In this dissertation we consider the most commonly used objective, the connectivity metric, where we aim to minimize the number of different blocks connected by each hyperedge.
The most successful heuristic for balanced partitioning is the multilevel approach, which consists of three phases.
In the coarsening phase, vertex clusters are contracted to obtain a sequence of structurally similar but successively smaller hypergraphs.
Once sufficiently small, an initial partition is computed.
Lastly, the contractions are successively undone in reverse order, and an iterative improvement algorithm is employed to refine the projected partition on each level.
An important aspect in designing practical heuristics for optimization problems is the trade-off between solution quality and running time.
The appropriate trade-off depends on the specific application, the size of the data sets, and the computational resources available to solve the problem.
Existing algorithms are either slow, sequential and offer high solution quality, or are simple, fast, easy to parallelize, and offer low quality.
While this trade-off cannot be avoided entirely, our goal is to close the gaps as much as possible.
We achieve this by improving the state of the art in all non-trivial areas of the trade-off landscape with only a few techniques, but employed in two different ways.
Furthermore, most research on parallelization has focused on distributed memory, which neglects the greater flexibility of shared-memory algorithms and the wide availability of commodity multi-core machines.
In this thesis, we therefore design and revisit fundamental techniques for each phase of the multilevel approach, and develop highly efficient shared-memory parallel implementations thereof.
We consider two iterative improvement algorithms, one based on the Fiduccia-Mattheyses (FM) heuristic, and one based on label propagation.
For these, we propose a variety of techniques to improve the accuracy of gains when moving vertices in parallel, as well as low-level algorithmic improvements.
For coarsening, we present a parallel variant of greedy agglomerative clustering with a novel method to resolve cluster join conflicts on-the-fly.

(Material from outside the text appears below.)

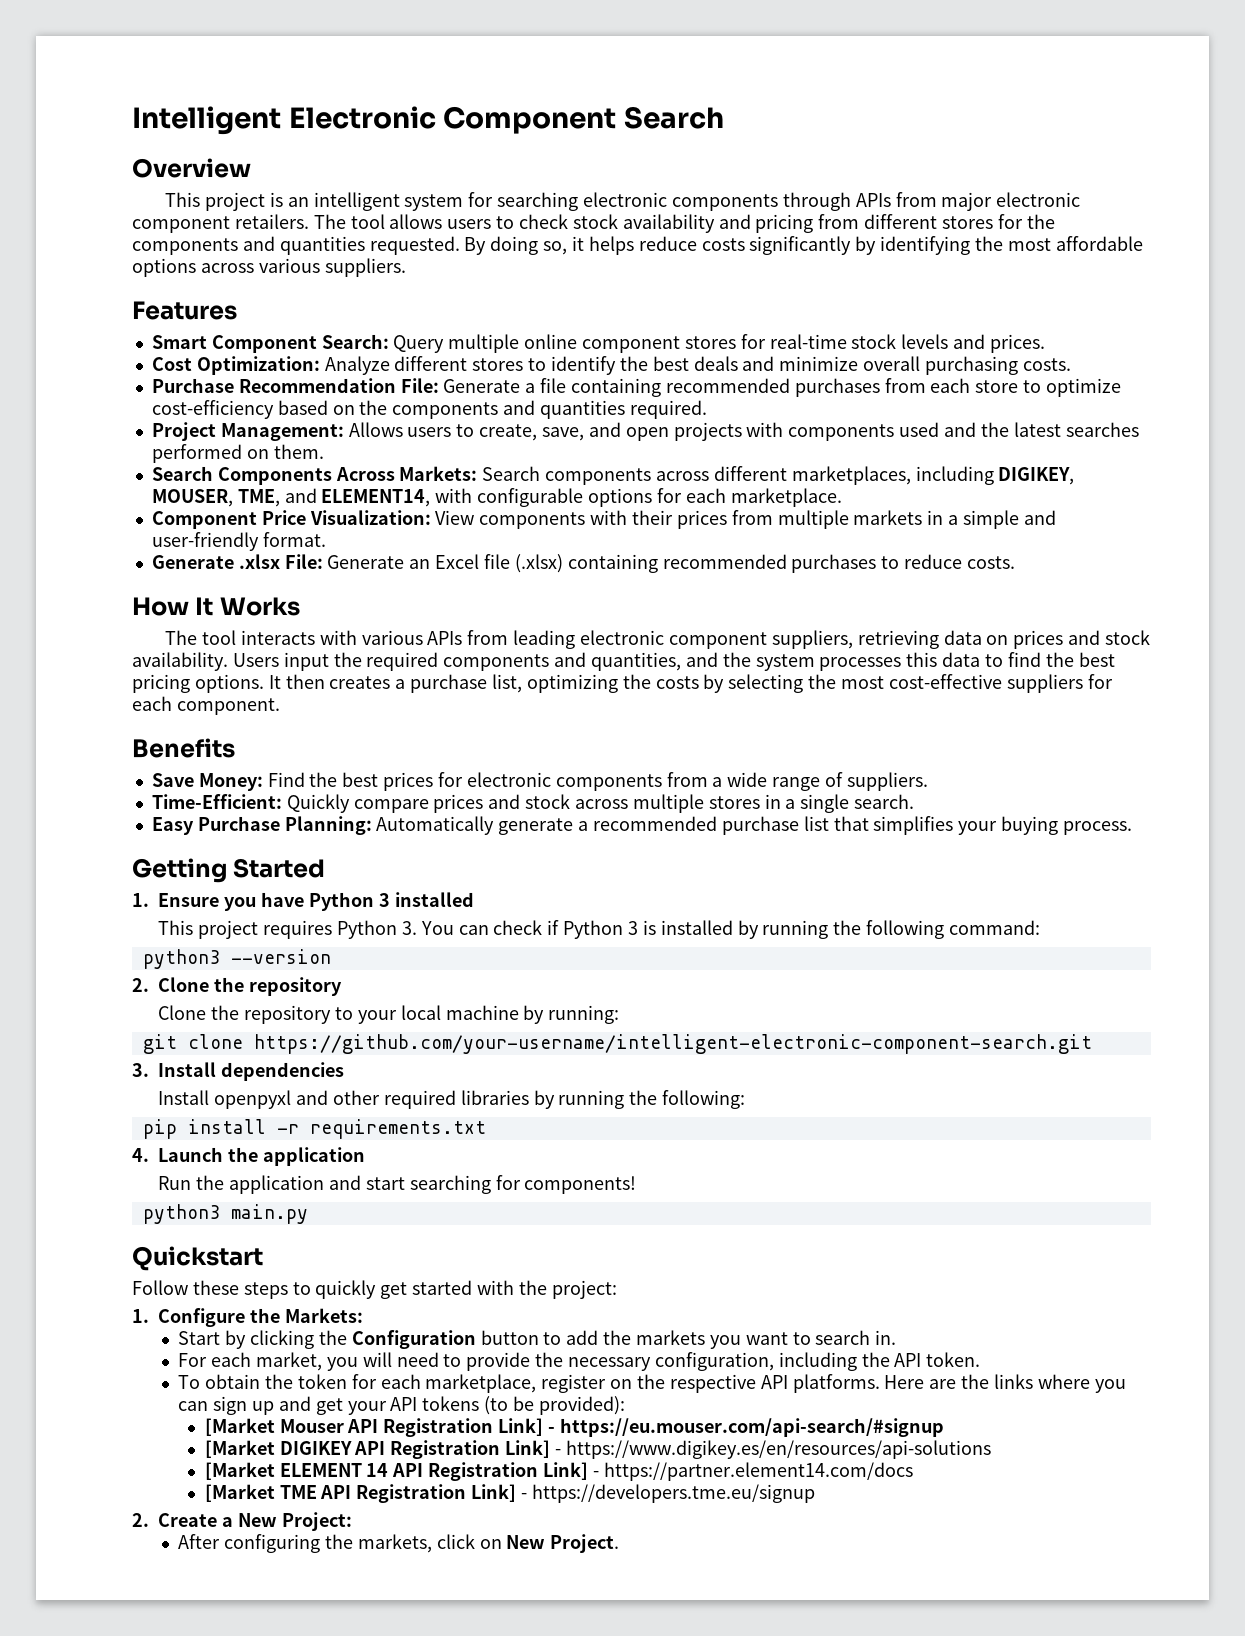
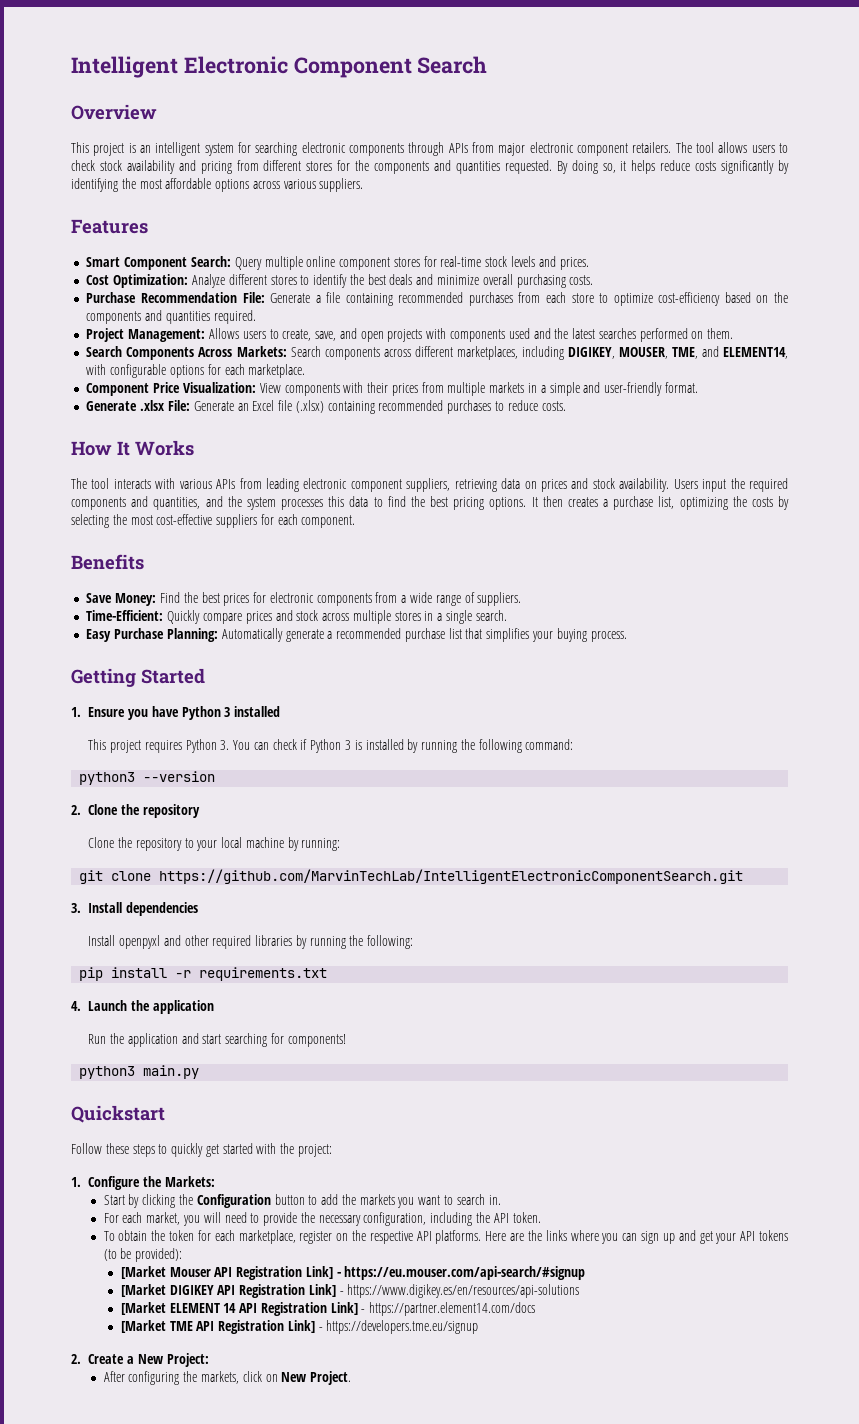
- git clone https://github.com/your-username/intelligent-electronic-component-search.git
+ git clone https://github.com/MarvinTechLab/IntelligentElectronicComponentSearch.git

Combined with a preprocessing phase for coarsening based on community detection, a portfolio of from-scratch partitioning algorithms, as well as recursive partitioning with work-stealing, we obtain our first parallel multilevel framework.
It is the fastest partitioner known, and achieves medium-high quality, beating all parallel partitioners, and is close to the highest quality sequential partitioner.
Our second contribution is a parallelization of an n-level approach, where only one vertex is contracted and uncontracted on each level.
This extreme approach aims at high solution quality via very fine-grained, localized refinement, but seems inherently sequential.
We devise an asynchronous n-level coarsening scheme based on a hierarchical decomposition of the contractions, as well as a batch-synchronous uncoarsening, and later fully asynchronous uncoarsening.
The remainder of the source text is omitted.